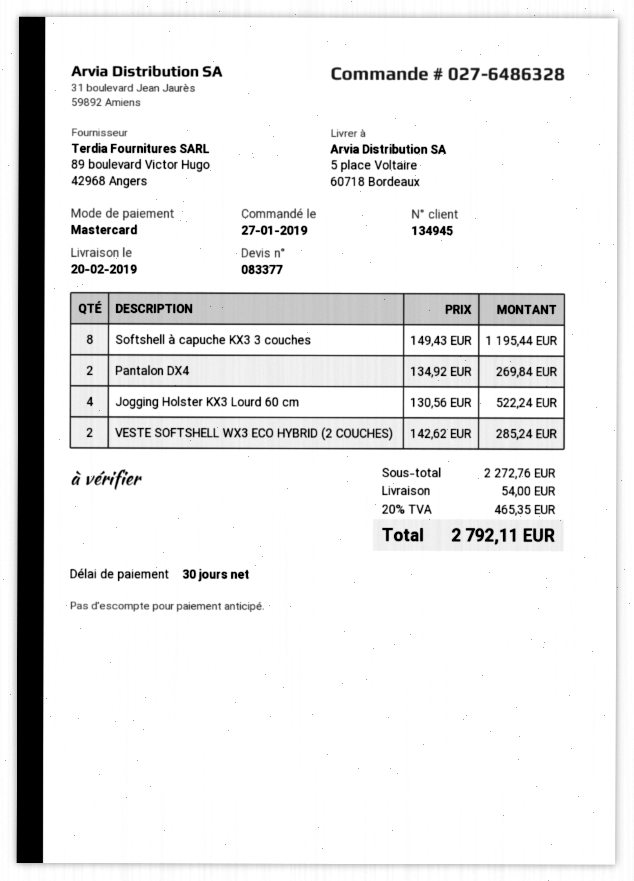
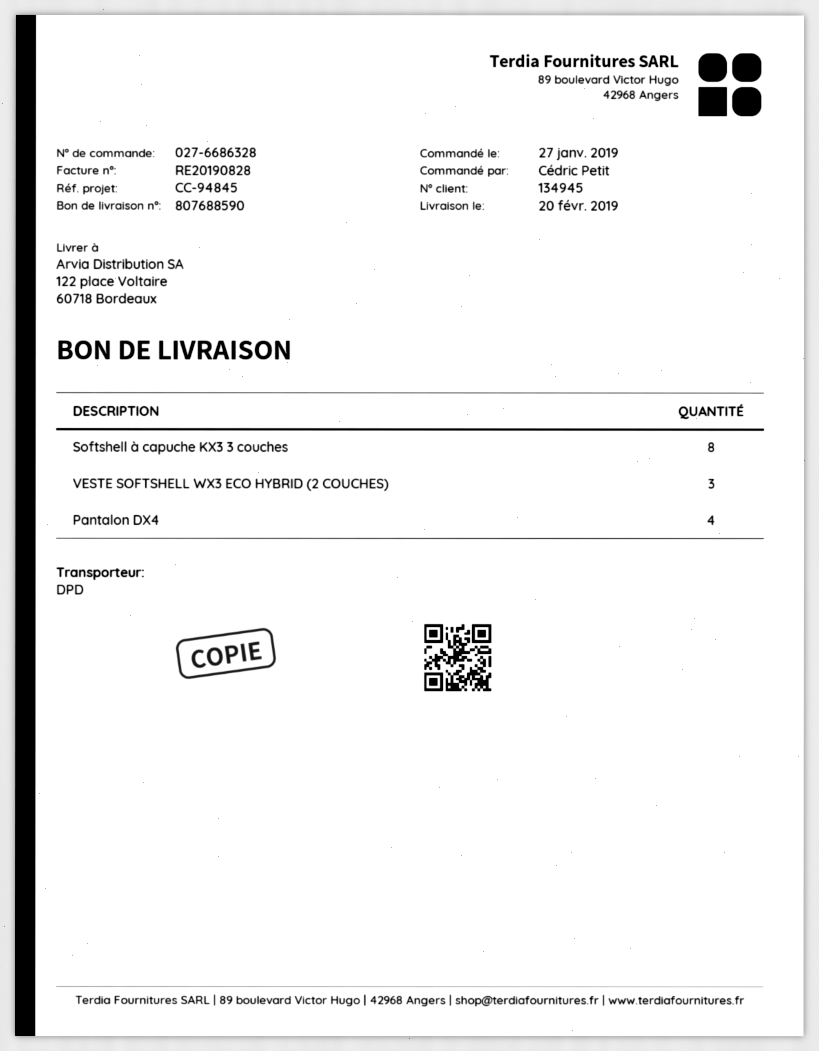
order number: 027-6486328 -> 027-6686328
ship to: 5 place Voltaire, 60718 Bordeaux -> 122 place Voltaire, 60718 Bordeaux
Pantalon DX4: 2 -> 4
Jogging Holster KX3 Lourd 60 cm: 4 -> none
VESTE SOFTSHELL WX3 ECO HYBRID (2 COUCHES): 2 -> 3

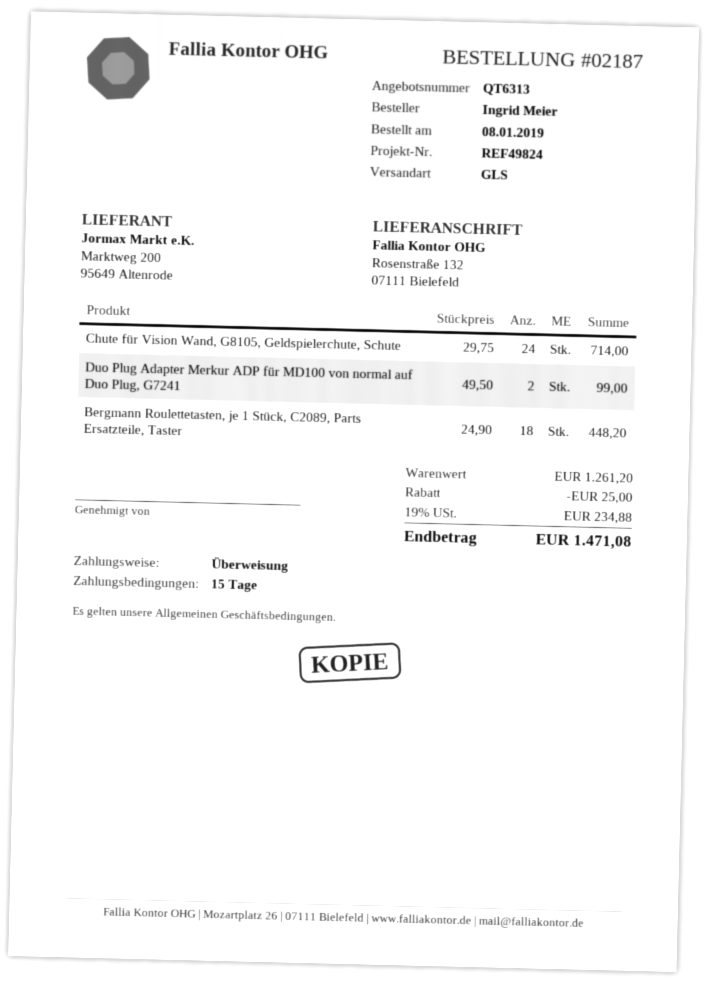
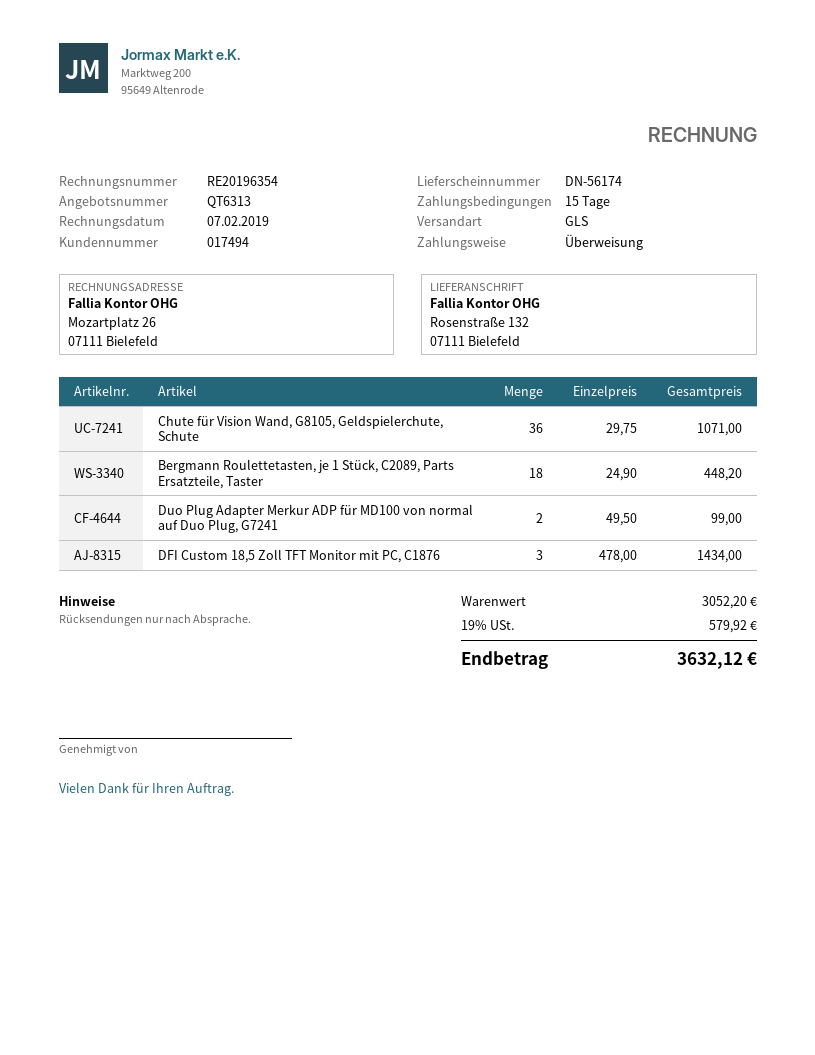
Chute für Vision Wand, G8105, Geldspielerchute, Schute: 24 x 29.75 = 714.00 -> 36 x 29.75 = 1071.00
DFI Custom 18,5 Zoll TFT Monitor mit PC, C1876: none -> 3 x 478.00 = 1434.00
subtotal: 1261.20 -> 3052.20
discount: 25.00 -> none
tax: 19% = 234.88 -> 19% = 579.92
total: 1471.08 -> 3632.12

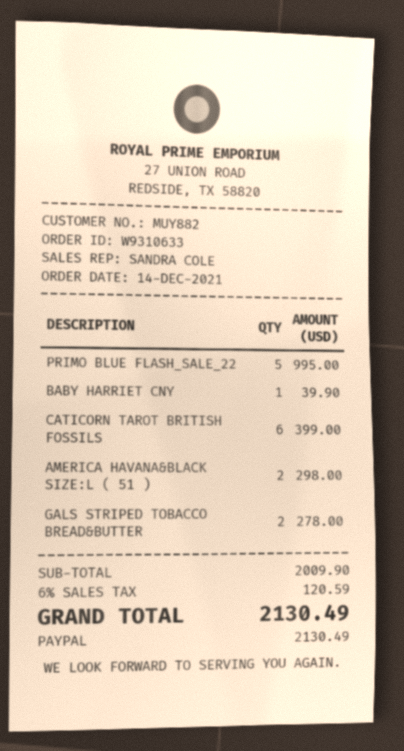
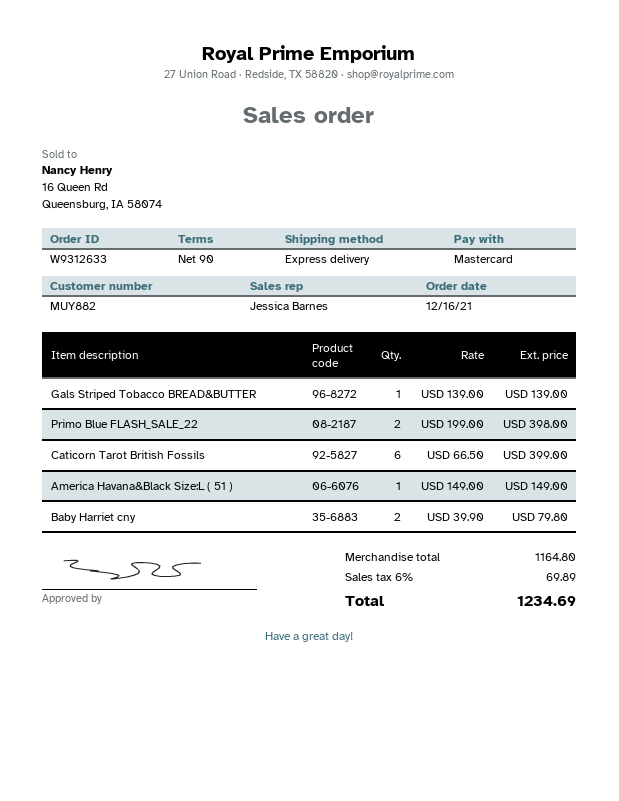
order number: W9310633 -> W9312633
order date: 2021-12-14 -> 2021-12-16
sales rep: SANDRA COLE -> Jessica Barnes
payment method: PayPal -> Mastercard
PRIMO BLUE FLASH_SALE_22: 5 for 995.00 -> 2 for 398.00
BABY HARRIET CNY: 1 for 39.90 -> 2 for 79.80
AMERICA HAVANA&BLACK SIZE:L ( 51 ): 2 for 298.00 -> 1 for 149.00
GALS STRIPED TOBACCO BREAD&BUTTER: 2 for 278.00 -> 1 for 139.00
subtotal: 2009.90 -> 1164.80
tax: 6% = 120.59 -> 6% = 69.89
total: 2130.49 -> 1234.69

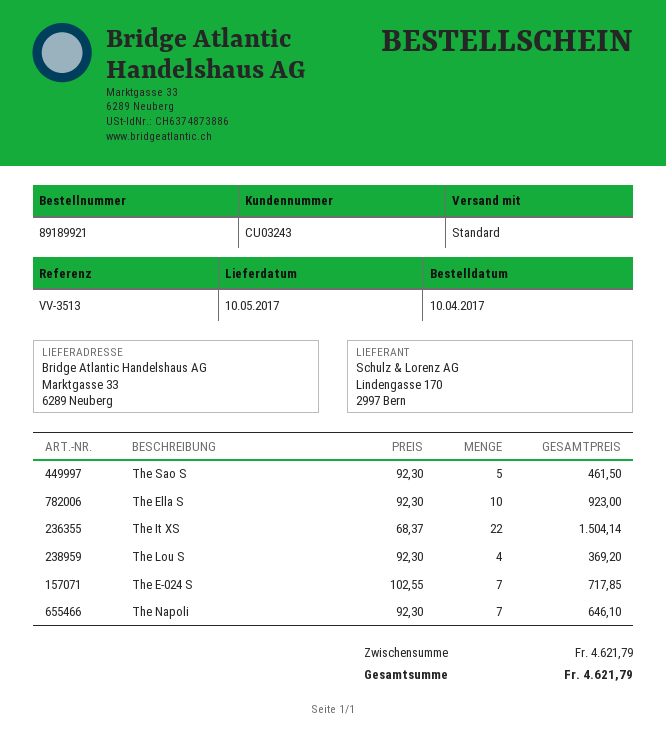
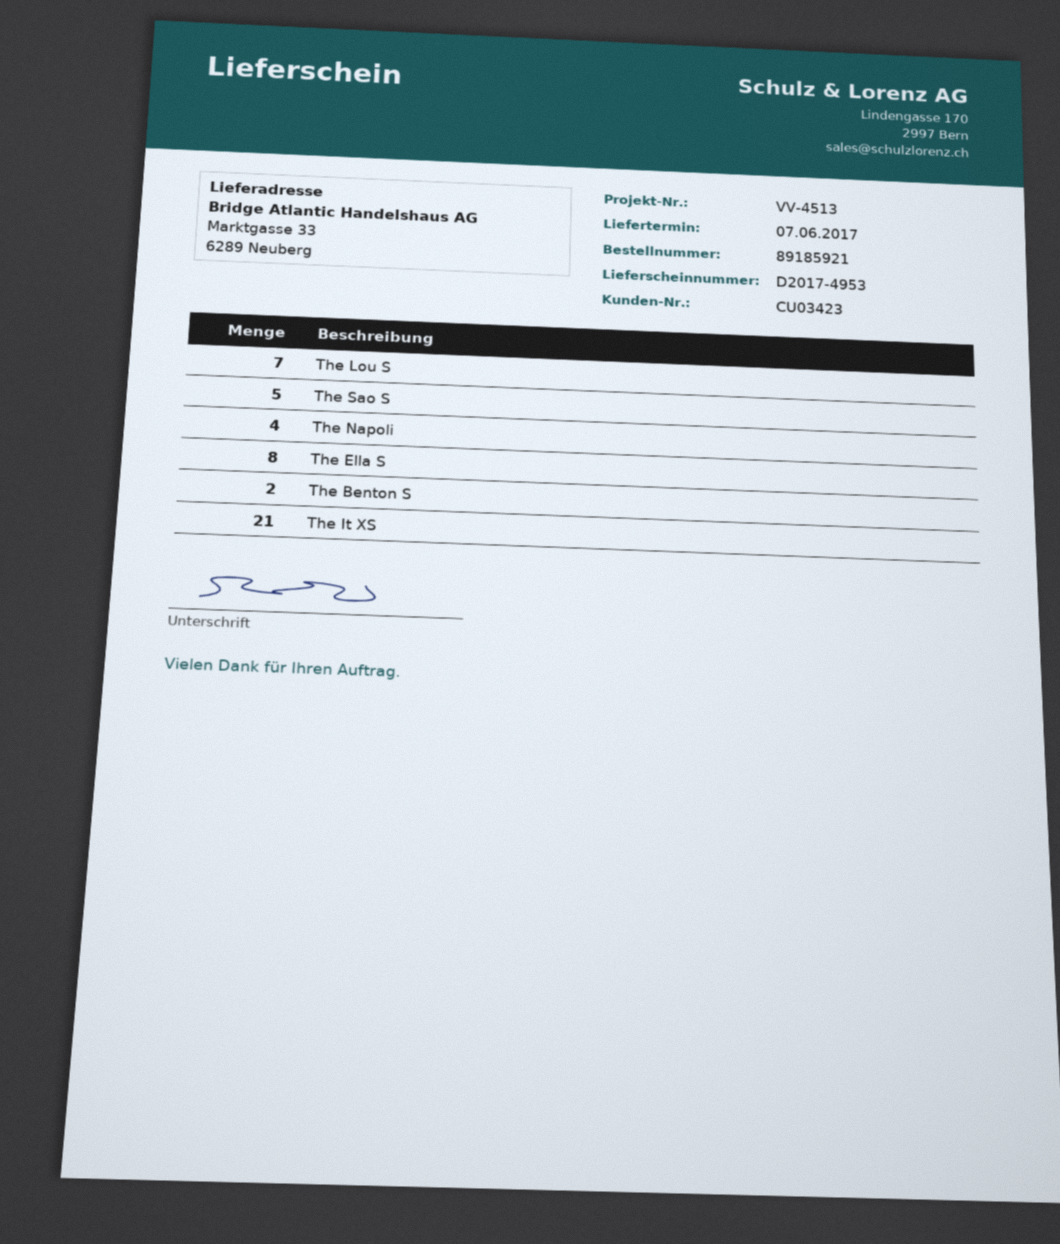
order number: 89189921 -> 89185921
delivery date: 2017-05-10 -> 2017-06-07
customer number: CU03243 -> CU03423
reference: VV-3513 -> VV-4513
The Ella S: 10 -> 8
The It XS: 22 -> 21
The Lou S: 4 -> 7
The E-024 S: 7 -> none
The Napoli: 7 -> 4
The Benton S: none -> 2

:::

• _Problem_
In the entries above, find the line with "Chute für Vision" and the line with "tax: 6% = 120.59 -> 6% = 69.89". Write out exactly those two lines and every line between them, pictures excluded.

• _Answer to the exercise_
Chute für Vision Wand, G8105, Geldspielerchute, Schute: 24 x 29.75 = 714.00 -> 36 x 29.75 = 1071.00
DFI Custom 18,5 Zoll TFT Monitor mit PC, C1876: none -> 3 x 478.00 = 1434.00
subtotal: 1261.20 -> 3052.20
discount: 25.00 -> none
tax: 19% = 234.88 -> 19% = 579.92
total: 1471.08 -> 3632.12

order number: W9310633 -> W9312633
order date: 2021-12-14 -> 2021-12-16
sales rep: SANDRA COLE -> Jessica Barnes
payment method: PayPal -> Mastercard
PRIMO BLUE FLASH_SALE_22: 5 for 995.00 -> 2 for 398.00
BABY HARRIET CNY: 1 for 39.90 -> 2 for 79.80
AMERICA HAVANA&BLACK SIZE:L ( 51 ): 2 for 298.00 -> 1 for 149.00
GALS STRIPED TOBACCO BREAD&BUTTER: 2 for 278.00 -> 1 for 139.00
subtotal: 2009.90 -> 1164.80
tax: 6% = 120.59 -> 6% = 69.89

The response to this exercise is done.